- Born: March 18, 1819 Westmoreland County, Pennsylvania
- Died: October 10, 1886 (aged 67) St. Paul, Minnesota
- Buried: New Castle, Pennsylvania
- Allegiance: United States of America Union
- Branch: United States Army Union Army
- Service years: 1861–64
- Rank: Colonel Brevet Brigadier General
- Commands: 100th Pennsylvania Infantry Regiment 3rd Brigade, 1st Division, IX Corps 2nd Brigade, 1st Division, IX Corps
- Conflicts: American Civil War Battle of Secessionville; Second Battle of Bull Run; Battle of Chantilly; Battle of Fredericksburg; Siege of Vicksburg; Battle of the Wilderness; Battle of Spotsylvania Court House;
- Other work: Physician, politician, trustee of Greersburg Academy

= Daniel Leasure =

Daniel Leasure (March 18, 1819 - October 10, 1886) was an American soldier and physician who served as a colonel and brigade commander in the Union Army during the American Civil War.

==Early life==
Leasure was born in 1819 near Pittsburgh in Westmoreland County, Pennsylvania. He attended Greersburg Academy in nearby Darlington in Beaver County from 1838 to 1840. Afterwards, he spent time in medical school in Pittsburgh.

==Civil War==
Leasure held the rank of colonel in the IX Corps through most of the war. His regiment, the 100th Pennsylvania Infantry, was known as the "Roundheads" because it was recruited from descendants of the followers of Oliver Cromwell. The regiment first saw action in the command of Brig. Gen. Isaac I. Stevens at the Battle of Secessionville in South Carolina on June 16, 1862.

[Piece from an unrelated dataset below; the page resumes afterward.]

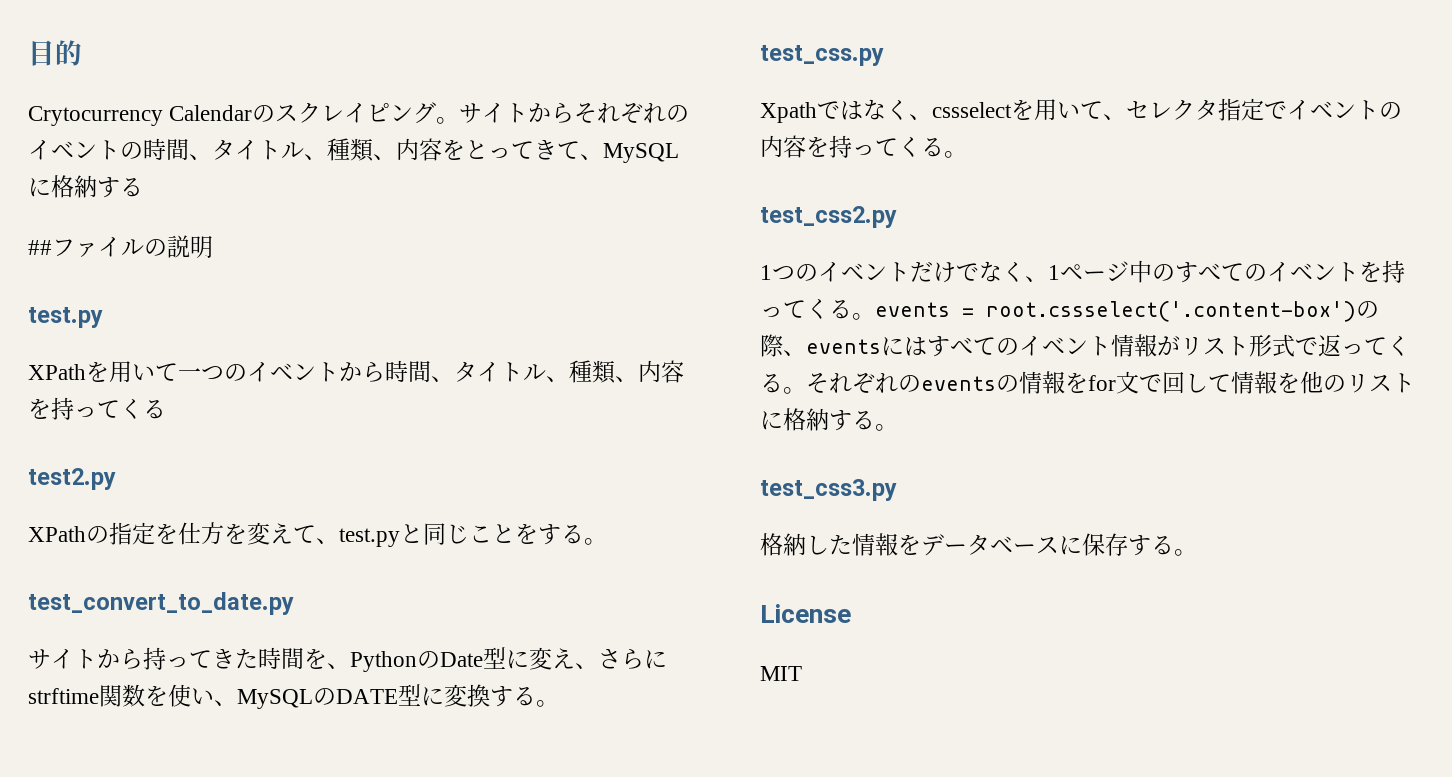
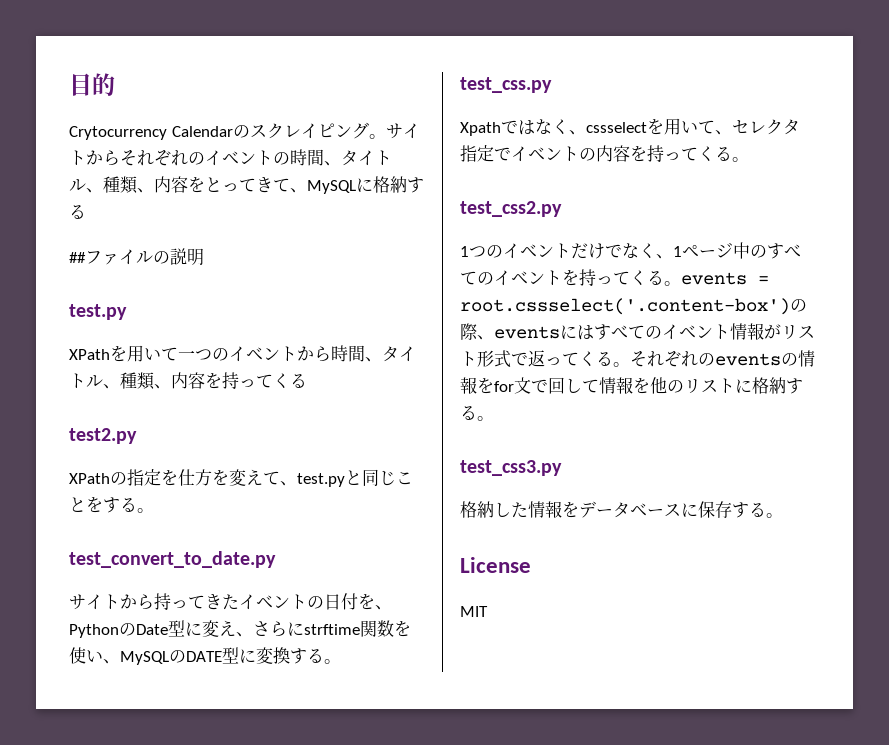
[258,647,304,669] 時間 -> [239,593,358,610] イベントの日付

Transferred to the Virginia theater of the war, Leasure participated in the Second Battle of Bull Run and the Battle of Chantilly. Wounded at Second Bull Run, he subsequently missed the Maryland Campaign. Leasure returned for the Battle of Fredericksburg where he took command of the 3rd Brigade, 1st Division in the IX Corps.

Moving to the Western Theater with the IX Corps, Leasure continued in brigade command under Maj. Gen. John Parke during the Siege of Vicksburg and Blue Springs. Returning to command of the 100th Pennsylvania, he took part in the Siege of Knoxville. Returning to Virginia, Leasure now commanded the 2nd Brigade, 1st Division in the IX Corps at the Battle of the Wilderness and the Battle of Spotsylvania. When division commander Brig. Gen. Thomas G. Stevenson was killed during the fighting at Spotsylvania, Leasure was the ranking subordinate and took command of the division for 3 days until relieved of this capacity by Maj. Gen. Thomas L. Crittenden. Returning to command the 2nd Brigade, Leasure was wounded a few days later and never returned to field command.

He was mustered out of the service on August 30, 1864. He received the brevet rank of brigadier general in 1865.

==Post-war career==
When the war ended, Leasure returned to Pennsylvania, where he practiced medicine in the borough of Darlington. While in Darlington, Leasure became a trustee of Greersburg Academy where he was educated nearly thirty years before. He later served in the Pennsylvania state legislature, and afterwards, moved to New Castle, Pennsylvania.

Leasure then moved to the city of St. Paul, Minnesota in 1878, where he died eight years later on October 10, 1886. His body was returned to Pennsylvania and was buried in New Castle.

==Monument==
The borough of Darlington erected a monument the year following Leasure's death. The monument was placed across from the Greersburg Academy school building, where Leasure spent a considerable amount of time in his life. (Other notable Civil War alumni to go through the academy were the abolitionist John Brown and John W. Geary.)